Before-and-after page screenshots:
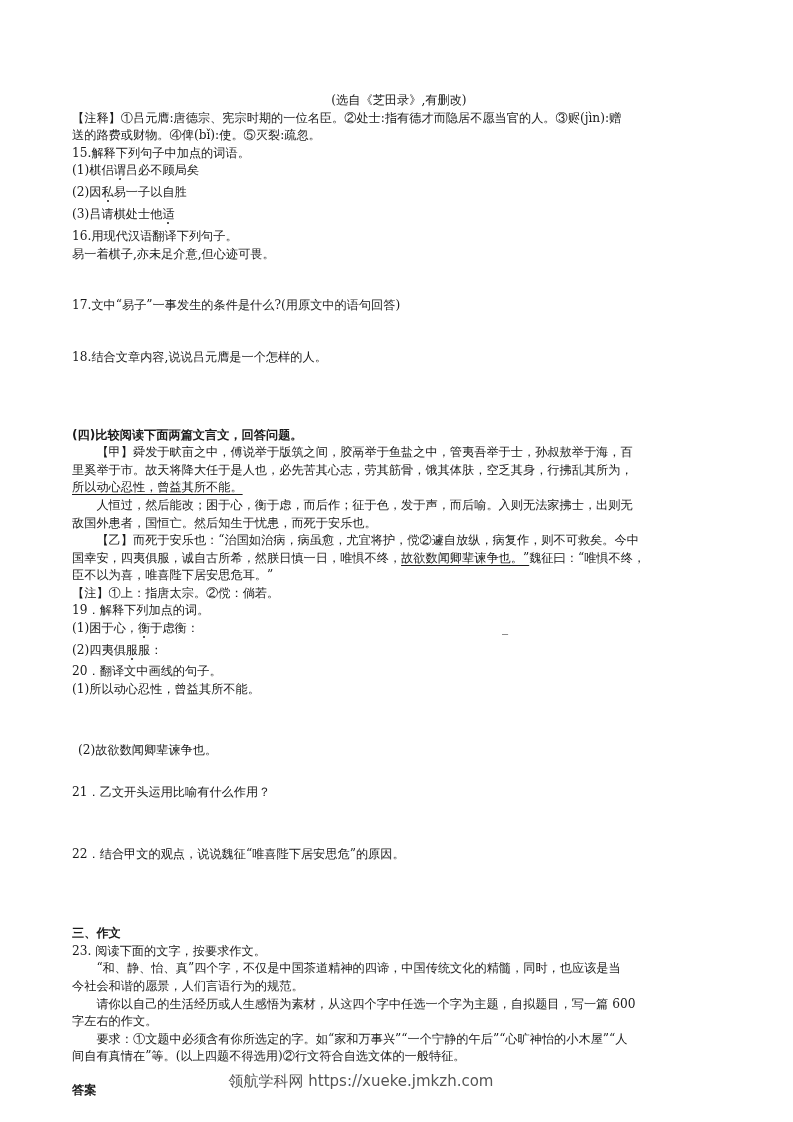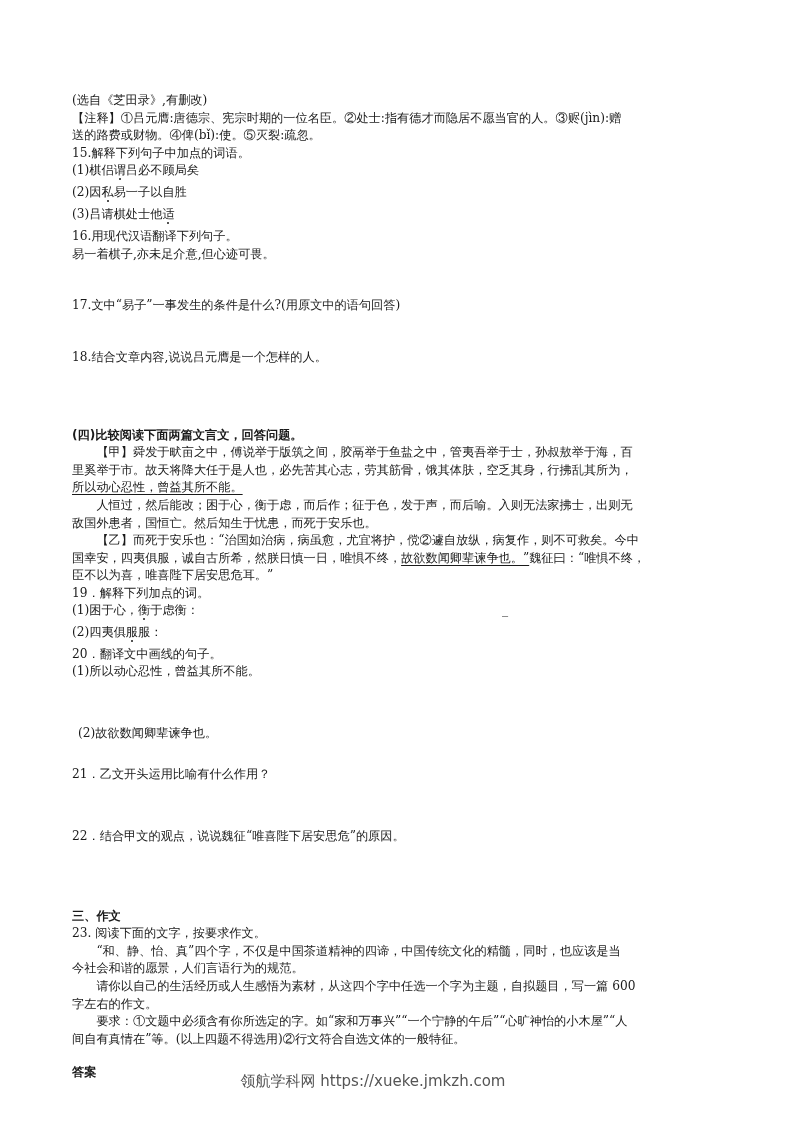"(选自《芝田录》,有删改)" .right { text-align: left -> center }
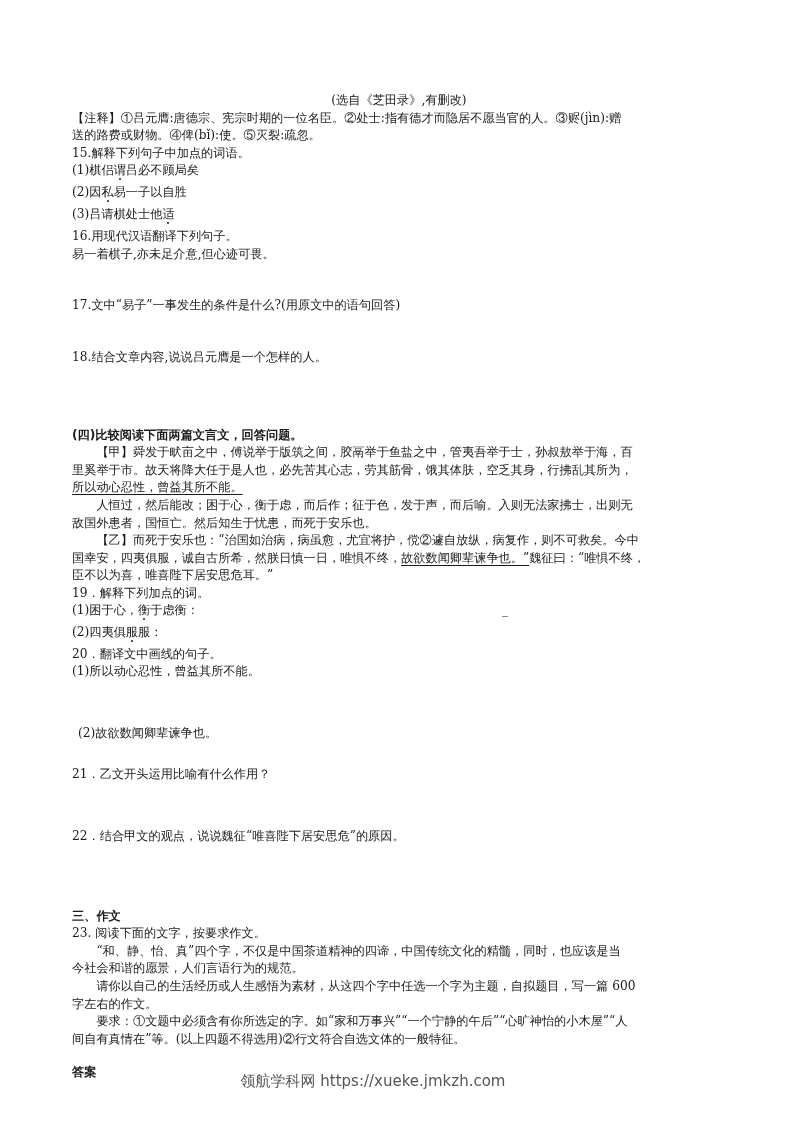"【注】①上：指唐太宗。②傥：倘若。" div.line { html: none -> <div>【注】①上：指唐太宗。②傥：倘若。</div> }
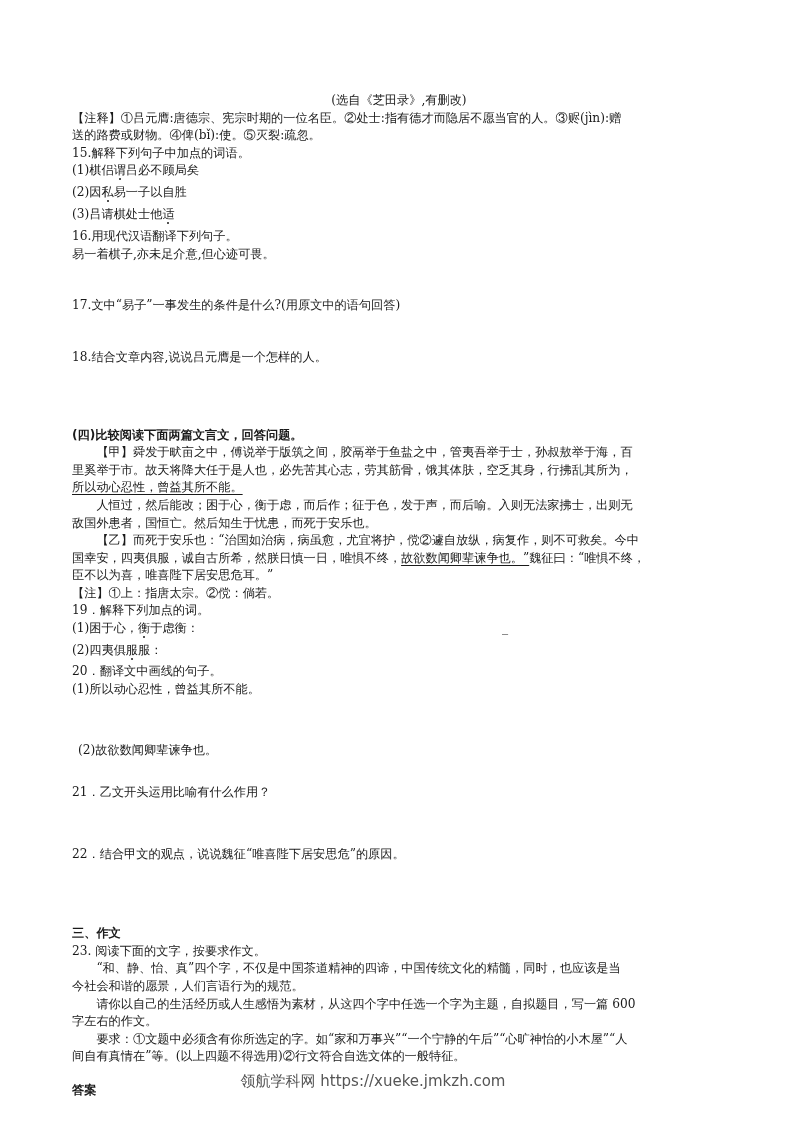"领航学科网 https://xueke.jmkzh.com" .footer { left: 12px -> 0 }
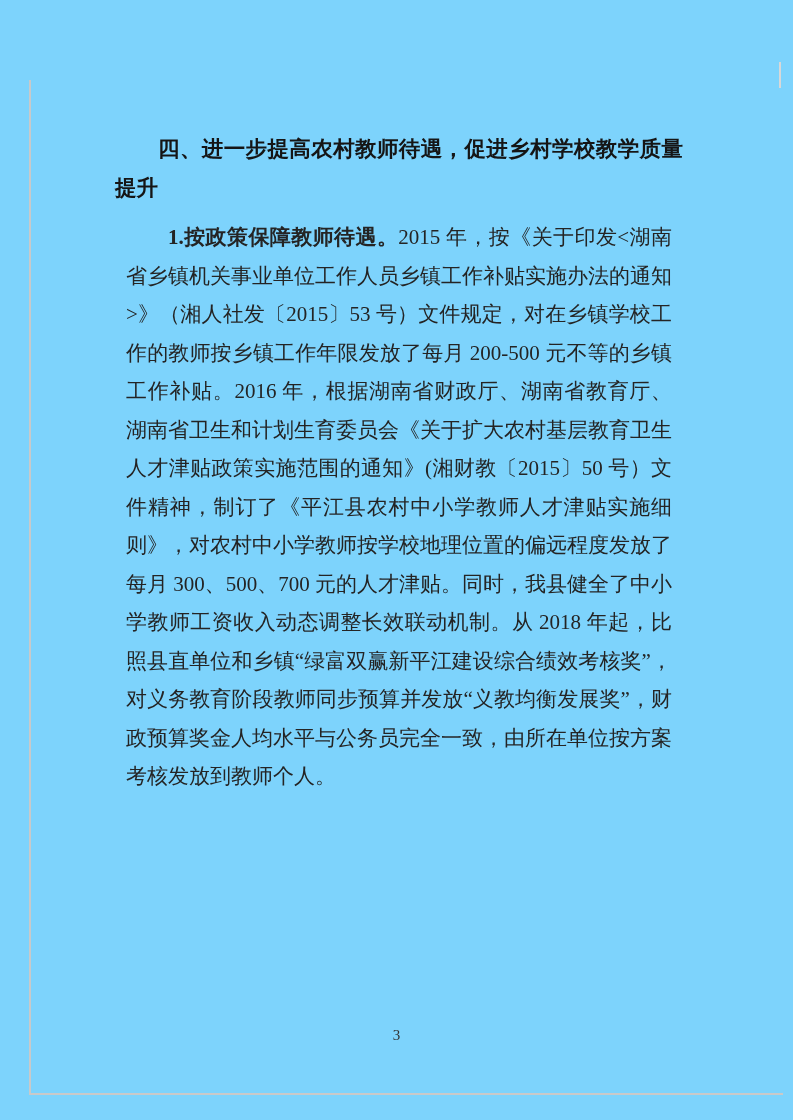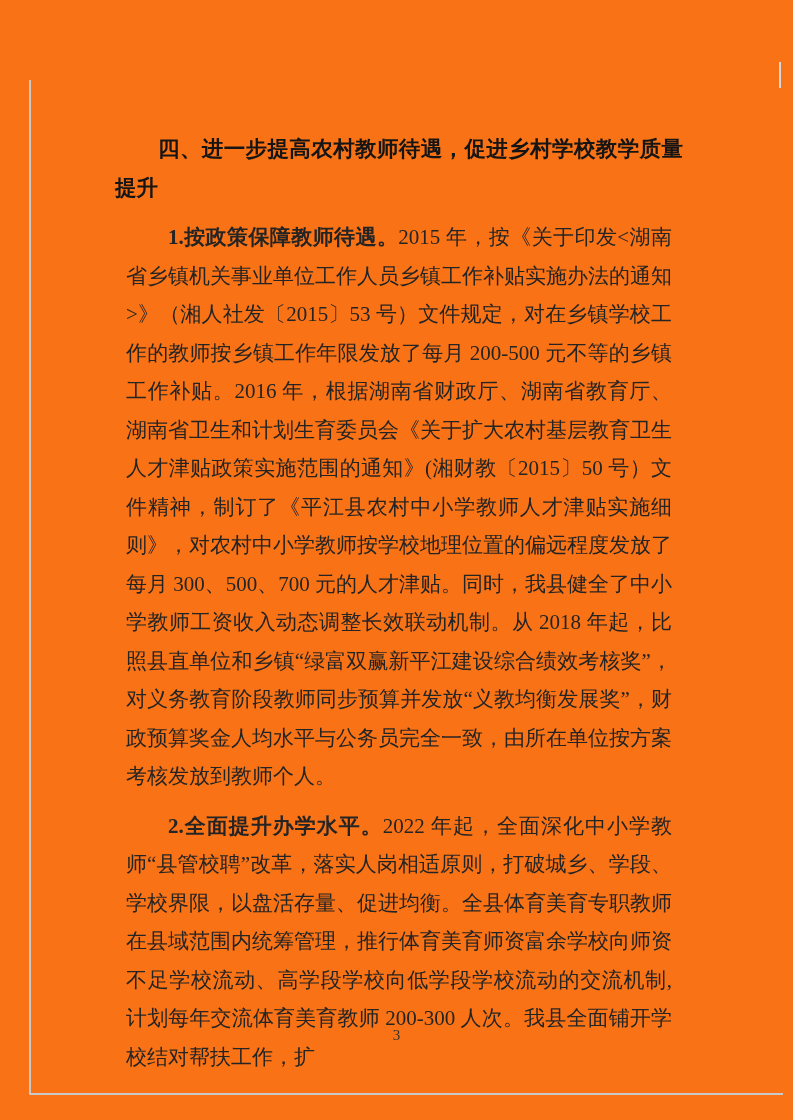"四、进一步提高农村教师待遇，促进乡村学校教学质量提升" .page { background: #f97316 -> #7dd3fc }
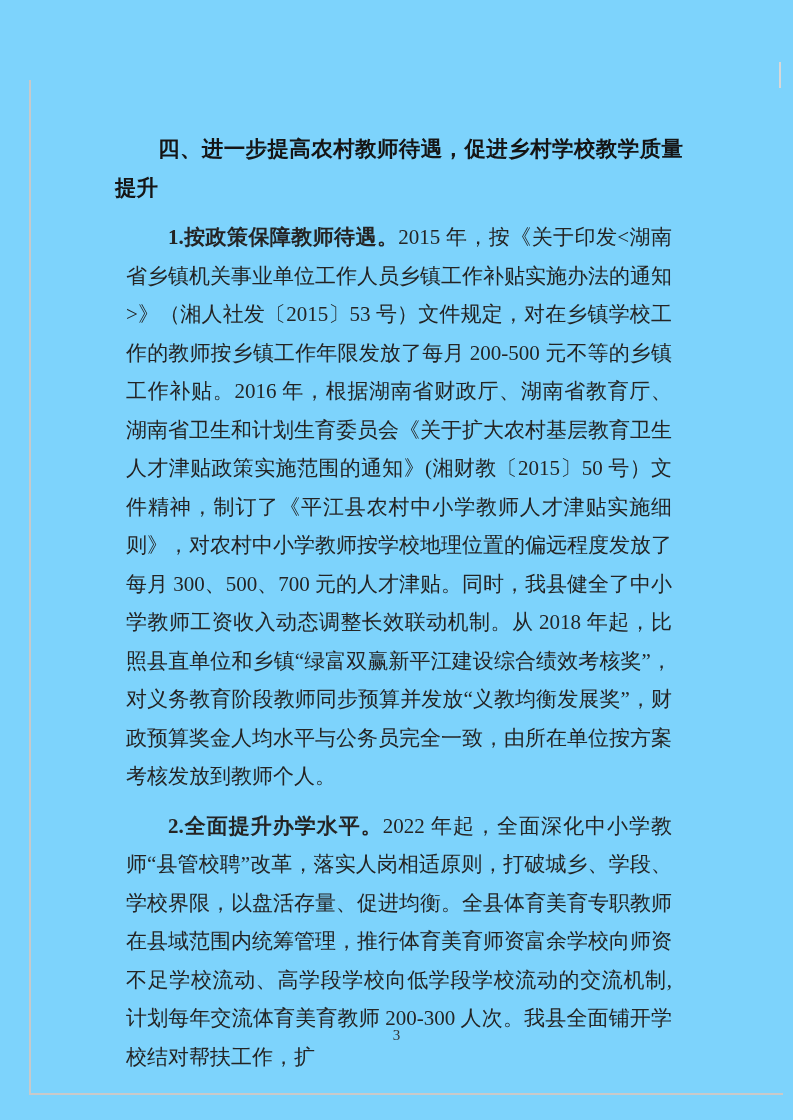"2.全面提升办学水平。2022" p.para { html: <p><span>2.全面提升办学水平。</span><span>2022 年起，全面深化中小学教师“县管校聘”改革，落实人岗相适原则，打破城乡、学段、学校界限，以盘活存量、促进均衡。全县体育美育专职教师在县域范围内统筹管理，推行体育美育师资富余学校向师资不足学校流动、高学段学校向低学段学校流动的交流机制,计划每年交流体育美育教师 200-300 人次。我县全面铺开学校结对帮扶工作，扩</span></p> -> none }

_Exercise brief_
Leave out the pictures and give the rest of the records again exactly.

_Answer box_
"(选自《芝田录》,有删改)" .right { text-align: left -> center }
"【注】①上：指唐太宗。②傥：倘若。" div.line { html: none -> <div>【注】①上：指唐太宗。②傥：倘若。</div> }
"领航学科网 https://xueke.jmkzh.com" .footer { left: 12px -> 0 }
"四、进一步提高农村教师待遇，促进乡村学校教学质量提升" .page { background: #f97316 -> #7dd3fc }
"2.全面提升办学水平。2022" p.para { html: <p><span>2.全面提升办学水平。</span><span>2022 年起，全面深化中小学教师“县管校聘”改革，落实人岗相适原则，打破城乡、学段、学校界限，以盘活存量、促进均衡。全县体育美育专职教师在县域范围内统筹管理，推行体育美育师资富余学校向师资不足学校流动、高学段学校向低学段学校流动的交流机制,计划每年交流体育美育教师 200-300 人次。我县全面铺开学校结对帮扶工作，扩</span></p> -> none }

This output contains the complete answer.